Unique roman de l'auteur colombien Antonio Ungar traduit en français à ce jour, Les oreilles du loup offre une incursion impressionniste dans le monde de l'enfance. Il rappelle à la fois l'assemblement de touches sensibles du livre Le bruit et la fureur de Faulkner et l'imagerie du Cria Cuervos de Carlos Saura.

Ce petit bijou de roman repose sur une suite de chapitres courts classés en deux catégories: les jours sombres et les jours clairs, soulignant déjà le caractère entier (typique de son jeune âge) du personnage principal. Celui-ci, pose un regard neuf et franc sur le monde qui l'entoure, empoignant les angoisses tout comme les bouffées de bonheur d'un même élan.

Épris de liberté, courant dans la savane les yeux fermés pour mieux en capter la magnitude, l'enfant saisit rapidement la qualité intrinsèque de ses enivrements. «Je suis un enfant, mais aussi autre chose, autre chose beaucoup plus fort.» Si sa petite soeur au faciès de chat connaît déjà les vertus de la joie, même lorsqu'elle est assaillie par un essaim d'abeilles, le garçonnet hésite entre les pulsations du grand tigre qu'il sent battre en lui et le désarroi.

Le lecteur, ensorcelé par le vent de la savane, jauge l'espace, le temps et les hommes à la hauteur du bambin, appréhendant par bribes ce qui l'entoure, se coulant avec félicité dans le flou de l'enfance.

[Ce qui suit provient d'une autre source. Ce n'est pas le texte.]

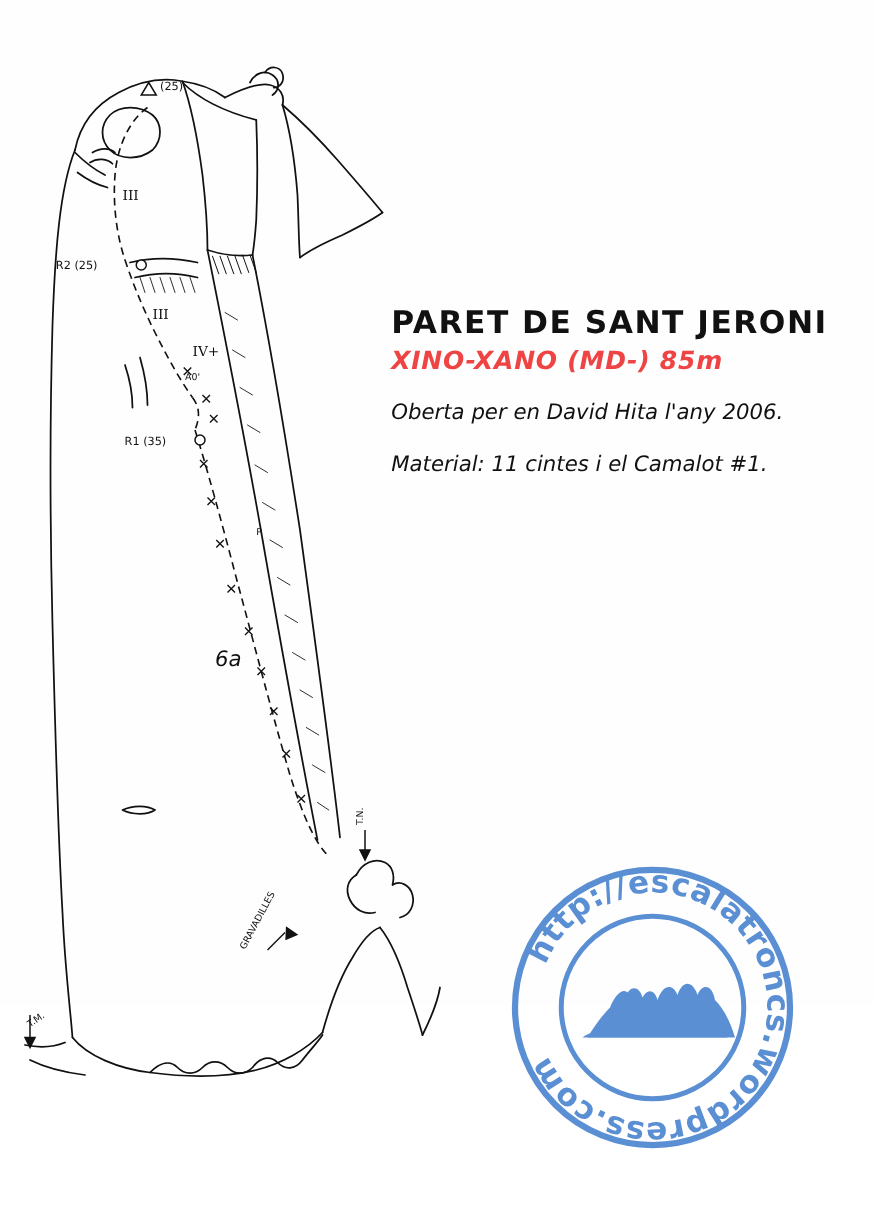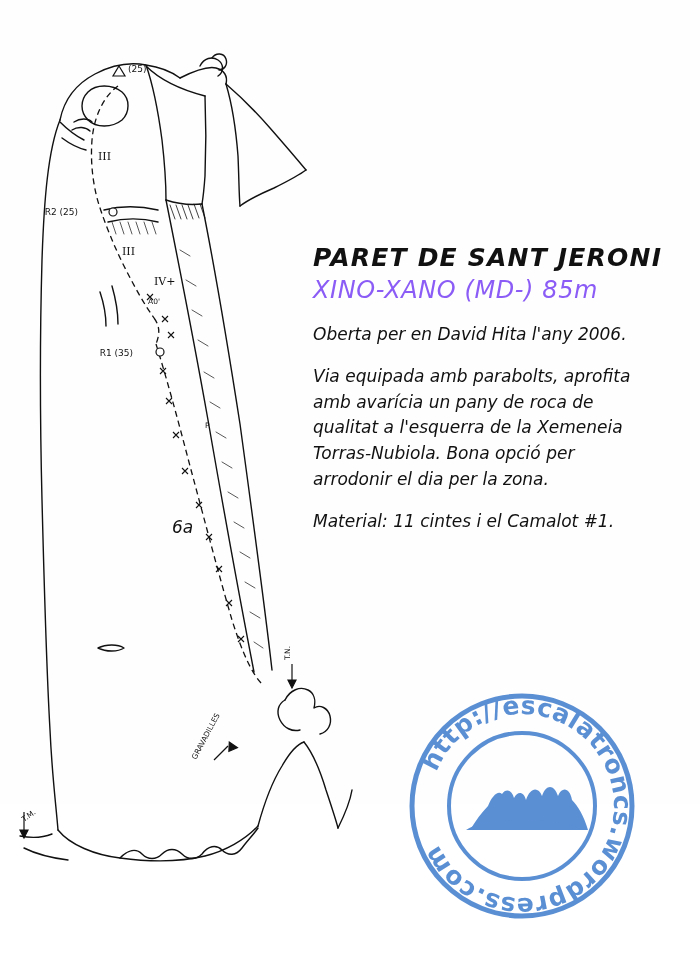--- a/index.html
+++ b/index.html
@@ -31,35 +31,34 @@
   }
   
   #info {
     position: absolute;
     left: 313px;
     top: 243px;
     width: 360px;
   }
   .title {
     font-family: "DejaVu Sans", sans-serif;
-    font-style: italic;
     font-weight: bold;
     font-size: 25px;
     letter-spacing: 1.2px;
     color: #111;
     margin: 0 0 4px 0;
     white-space: nowrap;
   }
   .subtitle {
     font-family: "DejaVu Sans", sans-serif;
     font-style: italic;
-    font-weight: normal;
-    font-size: 24px;
+    font-weight: bold;
+    font-size: 20px;
     letter-spacing: 0.6px;
-    color: #8b5cf6;
+    color: #ef4444;
     margin: 0 0 18px 0;
     white-space: nowrap;
   }
   .para {
     font-family: "DejaVu Sans", sans-serif;
     font-style: italic;
     font-size: 17px;
     line-height: 1.52;
     color: #111;
     margin: 0 0 16px 0;
@@ -241,21 +240,20 @@
     <text class="topo-label-big" x="172" y="533">6a</text>
     <text class="topo-label-sm" x="290" y="660" transform="rotate(-90 290 660)">T.N.</text>
     <text class="topo-label-sm" x="24" y="822" transform="rotate(-35 24 822)">T.M.</text>
     <text class="topo-label-sm" x="196" y="760" transform="rotate(-62 196 760)">GRAVADILLES</text>
   </svg>
 
   <div id="info">
     <h1 class="title">PARET DE SANT JERONI</h1>
     <h2 class="subtitle">XINO-XANO (MD-) 85m</h2>
     <p class="para">Oberta per en David Hita l'any 2006.</p>
-    <p class="para">Via equipada amb parabolts, aprofita amb avarícia un pany de roca de qualitat a l'esquerra de la Xemeneia Torras-Nubiola. Bona opció per arrodonir el dia per la zona.</p>
     <p class="para last">Material: 11 cintes i el Camalot #1.</p>
   </div>
 
   <svg id="stamp" viewBox="0 0 252 252">
     <defs>
       <path id="circlePath" d="M 126,126 m -92,0 a 92,92 0 1,1 184,0 a 92,92 0 1,1 -184,0"></path>
     </defs>
     <circle cx="126" cy="126" r="110" fill="none" stroke="#5b8fd4" stroke-width="5"></circle>
     <circle cx="126" cy="126" r="73" fill="none" stroke="#5b8fd4" stroke-width="4"></circle>
 

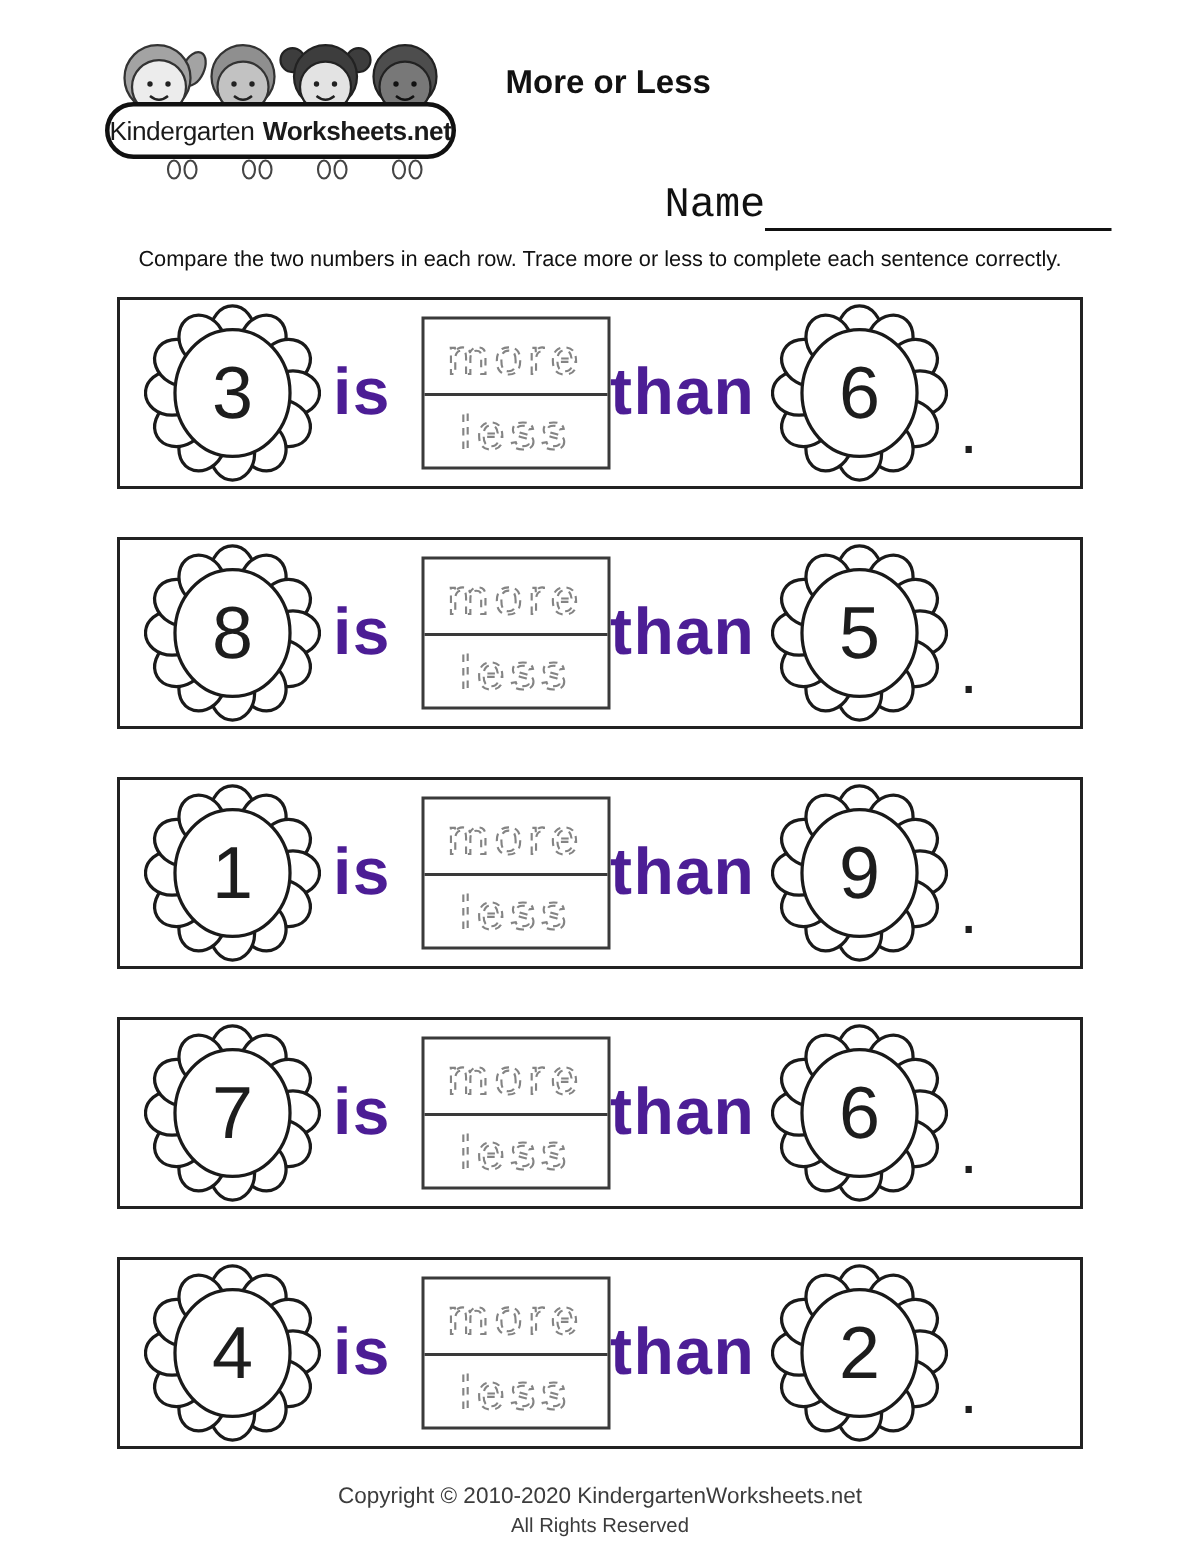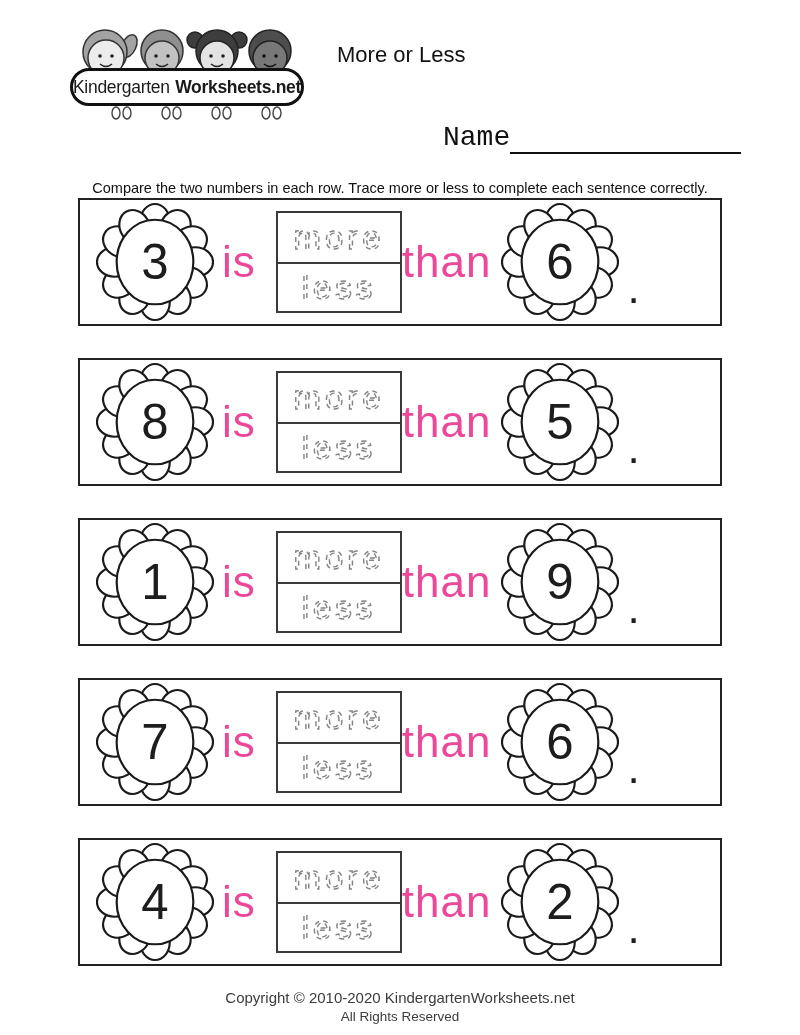--- a/index.html
+++ b/index.html
@@ -23,50 +23,50 @@
   .banner .part2 { font-weight:700; }
   .feet-svg { position:absolute; left:30px; top:84px; width:234px; height:16px; }
   .site-url {
     position:absolute; left:28px; top:102px; width:262px;
     font-size:14.5px; color:#787878; letter-spacing:0.3px;
   }
 
   
   .title-block { position:absolute; left:337px; top:28px; width:430px; }
   .main-title { font-size:31px; font-weight:400; letter-spacing:0.5px; color:#111; }
-  .sub-title  { font-size:22px; font-weight:400; margin-top:14px; color:#111; }
+  .sub-title  { font-size:22px; font-weight:700; margin-top:14px; color:#111; }
   .name-row {
     position:absolute; left:443px; top:120px; width:298px;
     display:flex; align-items:center;font-family:Liberation Mono, monospace;
   }
   .name-label { font-size:28px; color:#111; }
   .name-line  { flex:1; border-bottom:2px solid #111; height:34px; }
 
   
   .instruction {
-    position:absolute; left:0; top:180px; width:100%;
+    position:absolute; left:0; top:165px; width:100%;
     text-align:center; font-size:14.5px; color:#111;
   }
 
   
   .rows { position:absolute; left:78px; top:198px; width:644px; }
   .wrow {
     position:relative; width:644px; height:128px; margin-bottom:32px;
     border:2px solid #222; background:#fff;
     display:flex; align-items:center;
   }
   .flower { width:118px; height:122px; flex:0 0 auto; }
   .flower.left  { margin-left:16px; }
   .flower.right { margin-left:10px; }
   .flower-num {
     font-size:50px; font-weight:300; fill:#1d1d1d;
     font-family:"Liberation Sans", sans-serif;
   }
   .word {
-    font-size:44px; font-weight:400; color:#ec4899; letter-spacing:1px;
+    font-size:44px; font-weight:700; color:#4c1d95; letter-spacing:1px;
     line-height:1;
   }
   .word-is   { margin-left:8px;  }
   .word-than { }
   .trace-box {
     margin-left:20px; width:126px; height:102px;
     border:2px solid #3a3a3a; background:#fff;
     display:flex; flex-direction:column; flex:0 0 auto;
   }
   .trace-cell { height:49px; display:flex; align-items:center; }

On assiste ainsi à la fuite du père par une nuit d'orage, ce père qui rejoint le rang des étrangers, devenant une pâle copie de l'original qui réapparaît, parfois, dans le brouillard. Les adultes pleurent, crient à faire trembler la maison, pendant que les grenouilles coassent au jardin. Et lorsqu'on prend l'avion, celui-ci ne s'envole pas dans les airs. Par un procédé inexpliqué, on se retrouve plutôt dans un nouvel engin sur le sol d'un pays différent.

Aussi, l'auteur décrit avec une sensibilité étonnante le tourbillon d'émotions qui étreint l'enfance, de l'amour éperdu, mélange de désir physique et de romantisme naïf, que le garçon éprouvera pour sa cousine Aldana jusqu'au bonheur vif et presque brûlant des journées d'été à la campagne.

Au fil des pertes et des enchantements, Antonio Ungar nous fait voyager de la savane à la «ville froide», de la jungle aux Llanos orientales, au rythme des pérégrinations d'un enfant qui capte, non sans effroi, la magie de l'existence. On attend impatiemment un traducteur inspiré pour jouir également du deuxième roman (Zanahorias voladoras, 2004) de ce jeune auteur, l'un des plus prometteurs de l'Amérique latine.